Concentration inequalities

Dec 7, 2025 · 3 min read

Introduction

Question: Why concentration inequalities are needed?

Concentration inequalities address the following problems:

  • How can we estimate the confidence interval (range of values) which would be a good estimate?
  • How can we determine the level of significance (confidence) of that estimate?

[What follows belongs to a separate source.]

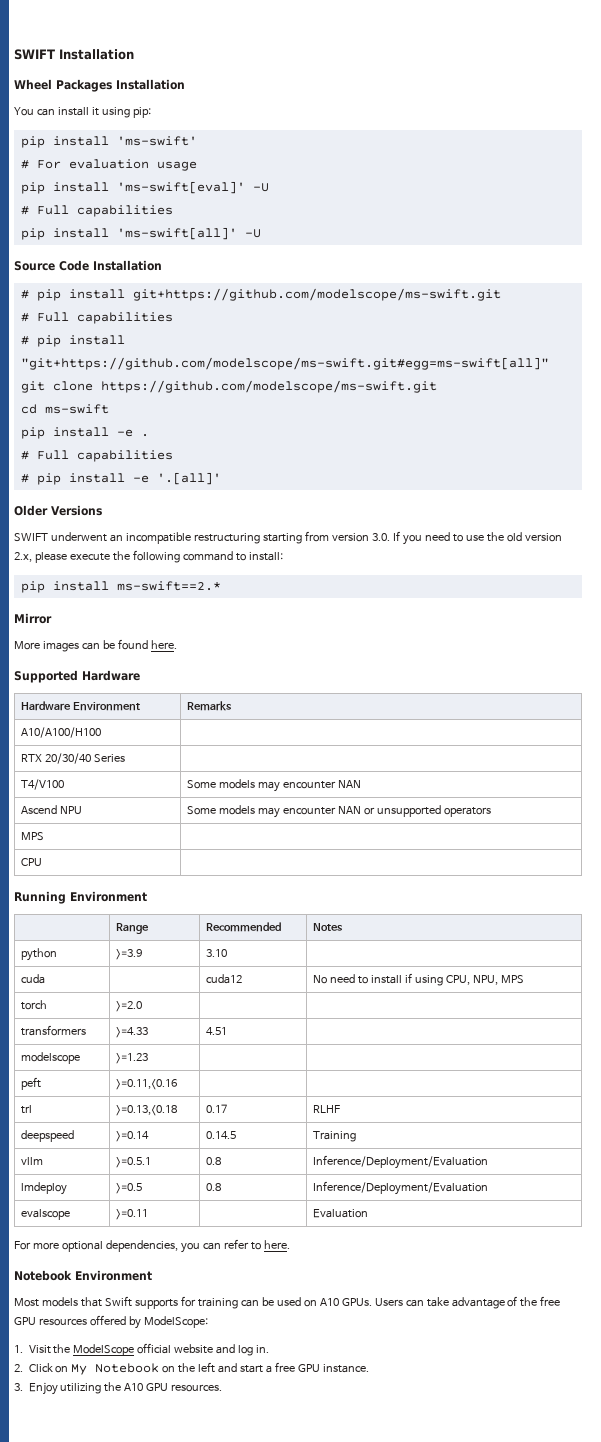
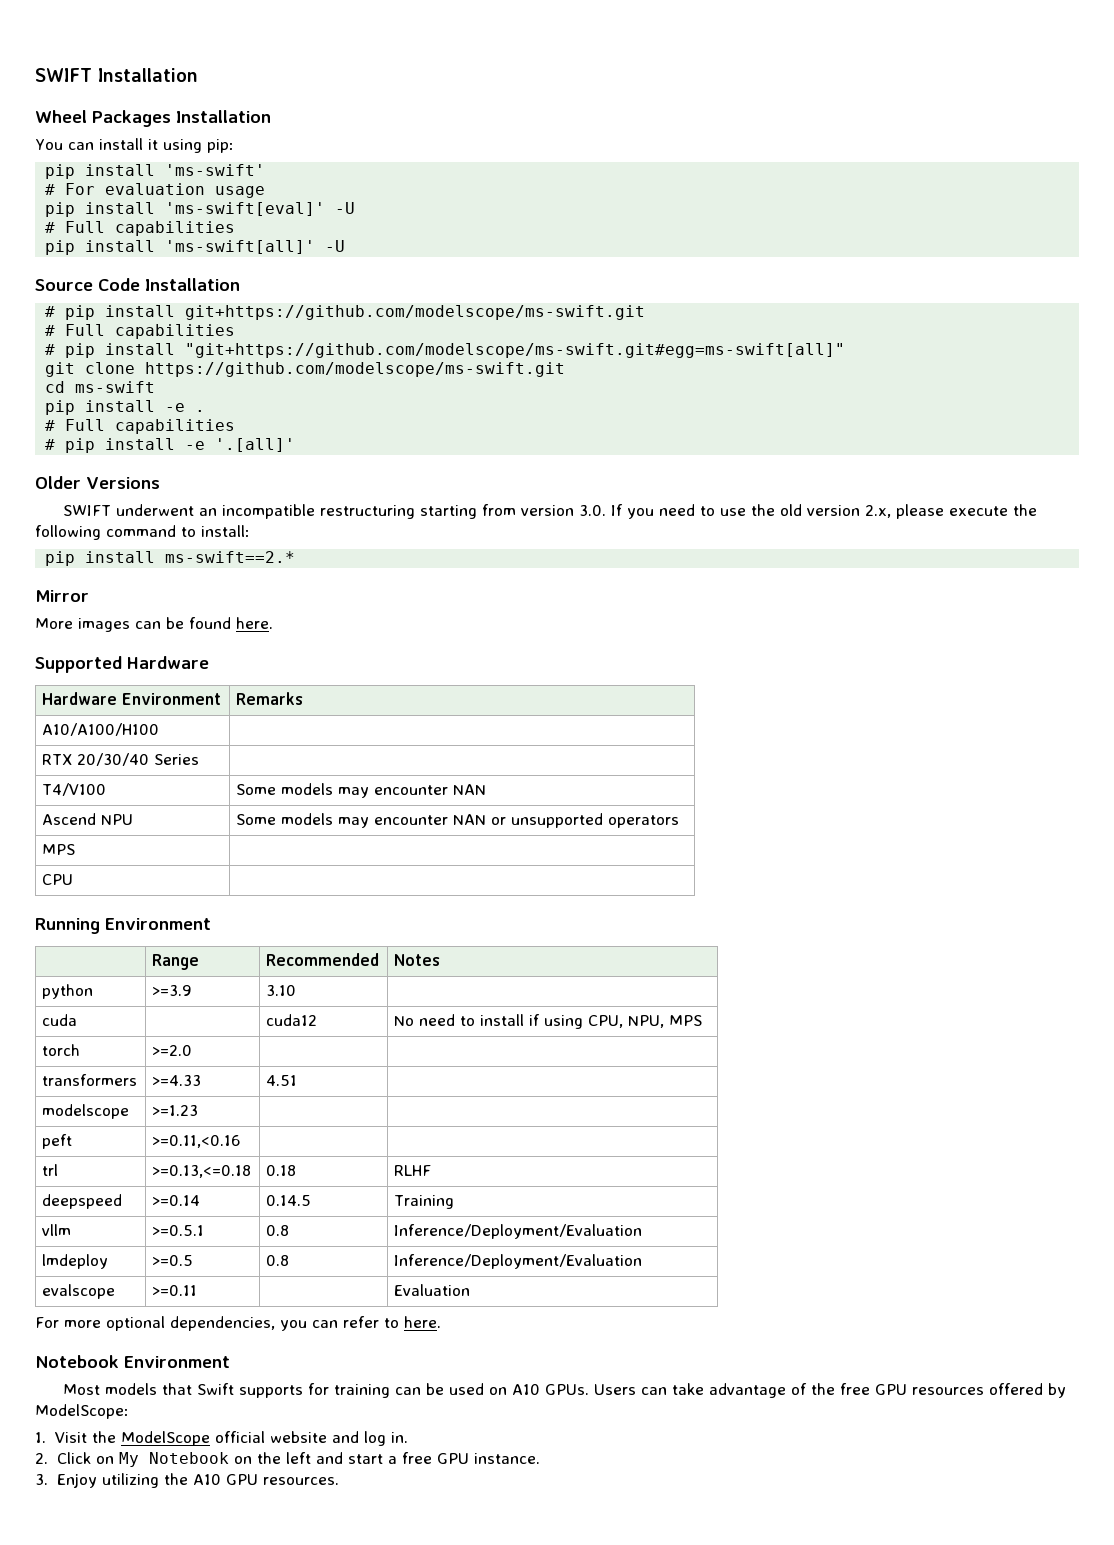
- trl | >=0.13,<0.18 | 0.17 | RLHF
+ trl | >=0.13,<=0.18 | 0.18 | RLHF

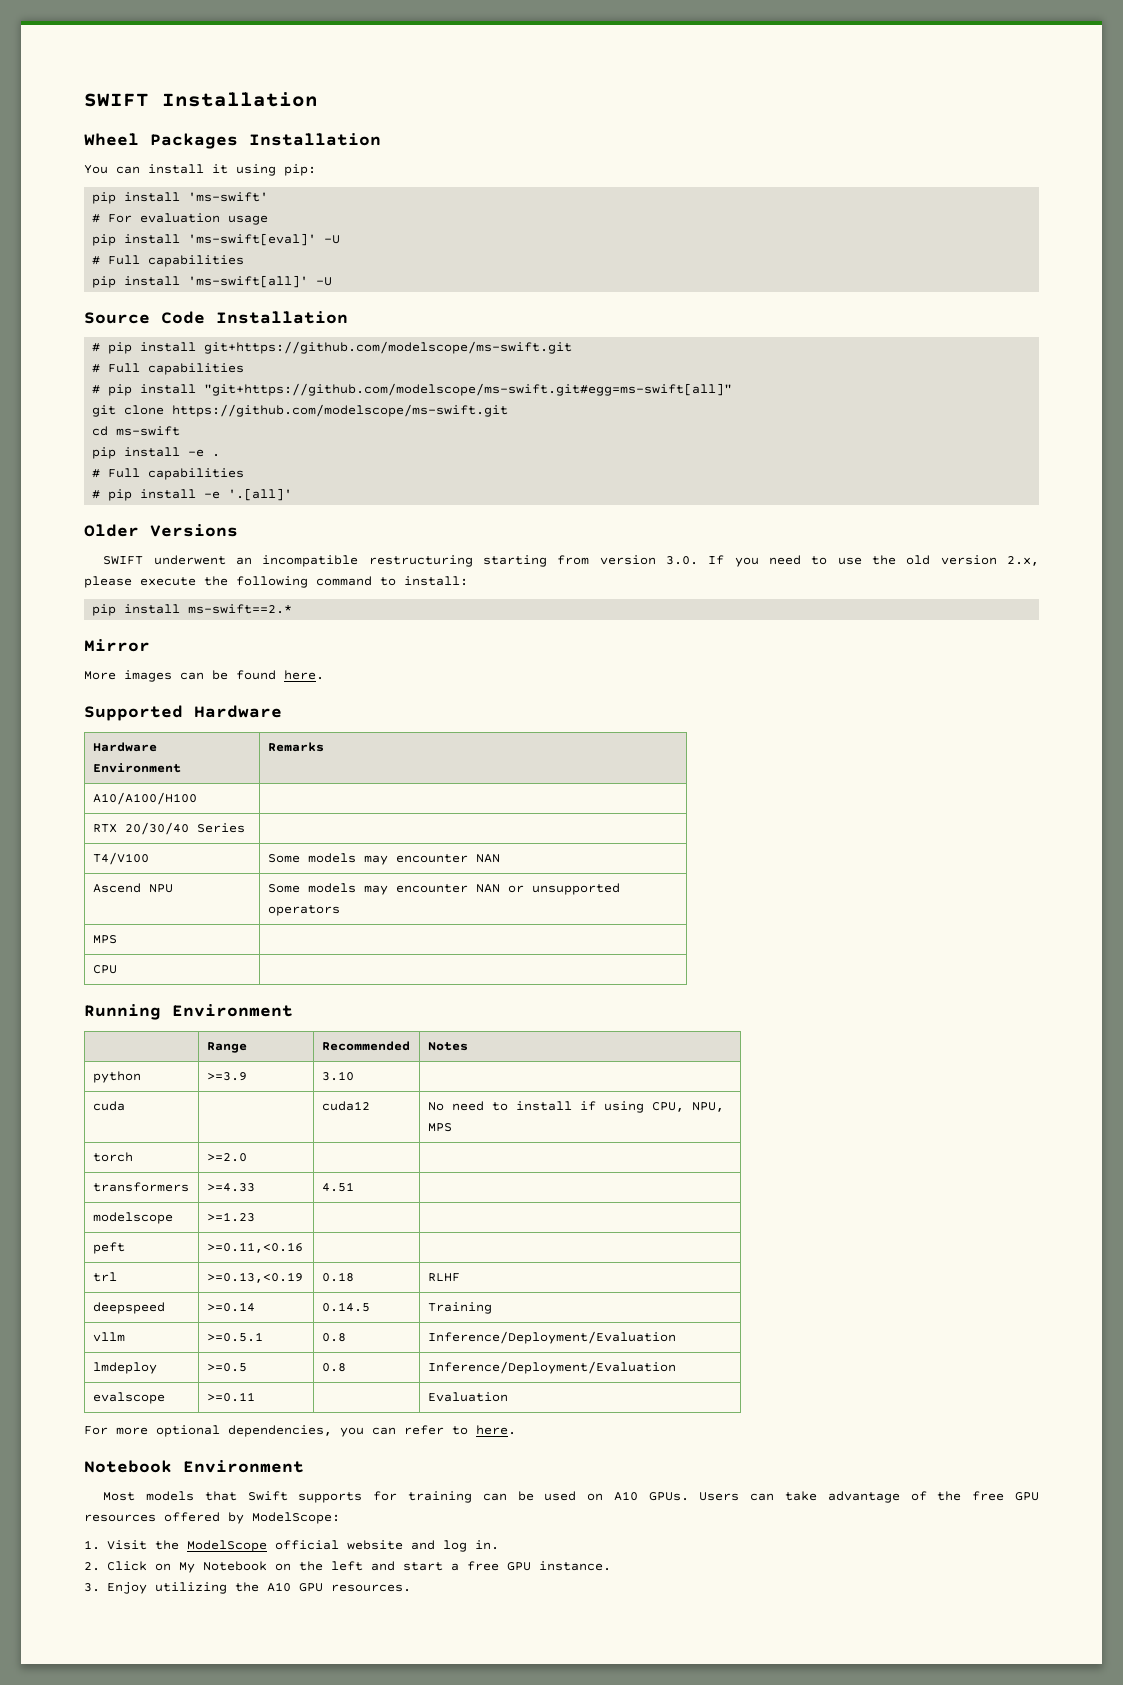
- trl | >=0.13,<=0.18 | 0.18 | RLHF
+ trl | >=0.13,<0.19 | 0.18 | RLHF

Some areas of common applications are as follows:

  • Statistics
  • Learning Theory
  • Discrete mathematics
  • Statistical mechanics
  • Information theory
  • High-dimensional geometry

Inequalities

Some of the inequalities we are going to understand in this blog are as follows:

  1. Markov
  2. Chebyshev’s
  3. Chernoff bound
  4. Hoeffding’s Lemma and inequality

Markov’s inequality

Definition: For a positive random variable (rv) $X \geq 0$ and $a > 0$, the probability that $X$ is no less than $a$ is less than or equal to the expectation of $X$ divided by $a$:

$$ \mathbb{P}(X\geq a) \leq \frac{\mathbb{E}[X]}{a} $$

Proof:

$$ \begin{aligned} \mathbb{E}[X] &= \int_{0}^{\infty} x p(x) \, dx \\ &= \int_{0}^{a} x p(x) \, dx + \int_{a}^{\infty} x p(x) \, dx \\ &\geq \int_{a}^{\infty} x p(x) \, dx \geq a \int_{a}^{\infty} p(x) \, dx \\ &= a \mathbb{P}(X \geq a) \end{aligned} $$

By rearranging we get:

$$ \mathbb{P}(X \geq a) \leq \frac{\mathbb{E}[X]}{a} $$

Corollary: Given maximum value $U$ of a random variable $X$,

$$ \mathbb{P}(X \leq a) \leq \frac{U - \mathbb{E}[X]}{U - a} $$

Note: In this corollary there is no need for the random variable $X$ to be positive.

Proof:

$$ \begin{aligned} \mathbb{P}(X \leq a) &= \mathbb{P}(U - X \geq U - a) \\ &\leq \frac{\mathbb{E}[U - X]}{U - a} \quad \text{(Applying Markov's inequality)} \\ &\leq \frac{U - \mathbb{E}[X]}{U - a} \end{aligned} $$

Features:

  • This needs almost no assumption about the rv.
  • Gives weaker bounds.

Note: It is applied where rv is too complicated to be analyzed by more powerful inequalities.

Chebyshev’s Inequality

Definition: For a rv $X$, if expectation and variance are finite, then $\forall a > 0$,

$$ \mathbb{P}(|X - \mathbb{E}[X]| \geq a) \leq \frac{\operatorname{Var}(X)}{a^{2}} $$

Proof:

$$ \begin{aligned} \mathbb{P}(|X - \mathbb{E}[X]| \geq a) &= \mathbb{P}((X - \mathbb{E}[X])^{2} \geq a^{2}) \\ &\leq \frac{\mathbb{E}[(X - \mathbb{E}[X])^{2}]}{a^{2}} \\ &=\frac{\operatorname{Var}(X)}{a^{2}} \end{aligned} $$

[!note] Usage of chebhyshev’s inequality has great utility because it can be applied to any probability distribution in which the mean and variance are defined and bounded.

Chernoff Bound

[!info] Definition The generic Chernoff bound for a rv $X$ states,

$$ \Pr\big(X\geq a\big) = \Pr\big(e^{ tX }\geq e^{ ta }\big) \quad \forall t>0$$

As $e^{ tX }\geq 0$ and is monotonically increasing function, we can use Markov’s inequality,

$$ \Pr\big(X\geq a\big) \leq \frac{\mathbb{E}\big[e^{ tX }\big]}{e^{ ta }} $$

When $X = X_{1}+X_{2}+\dots+X_{n}$ for any $t>0$,

$$ \Pr\big(X\geq a\big) \leq e^{ -ta }\mathbb{E}\big[\prod_{i}e^{ -tX_{i} }\big] $$

For a better tighter bounds we can optimise over $t$.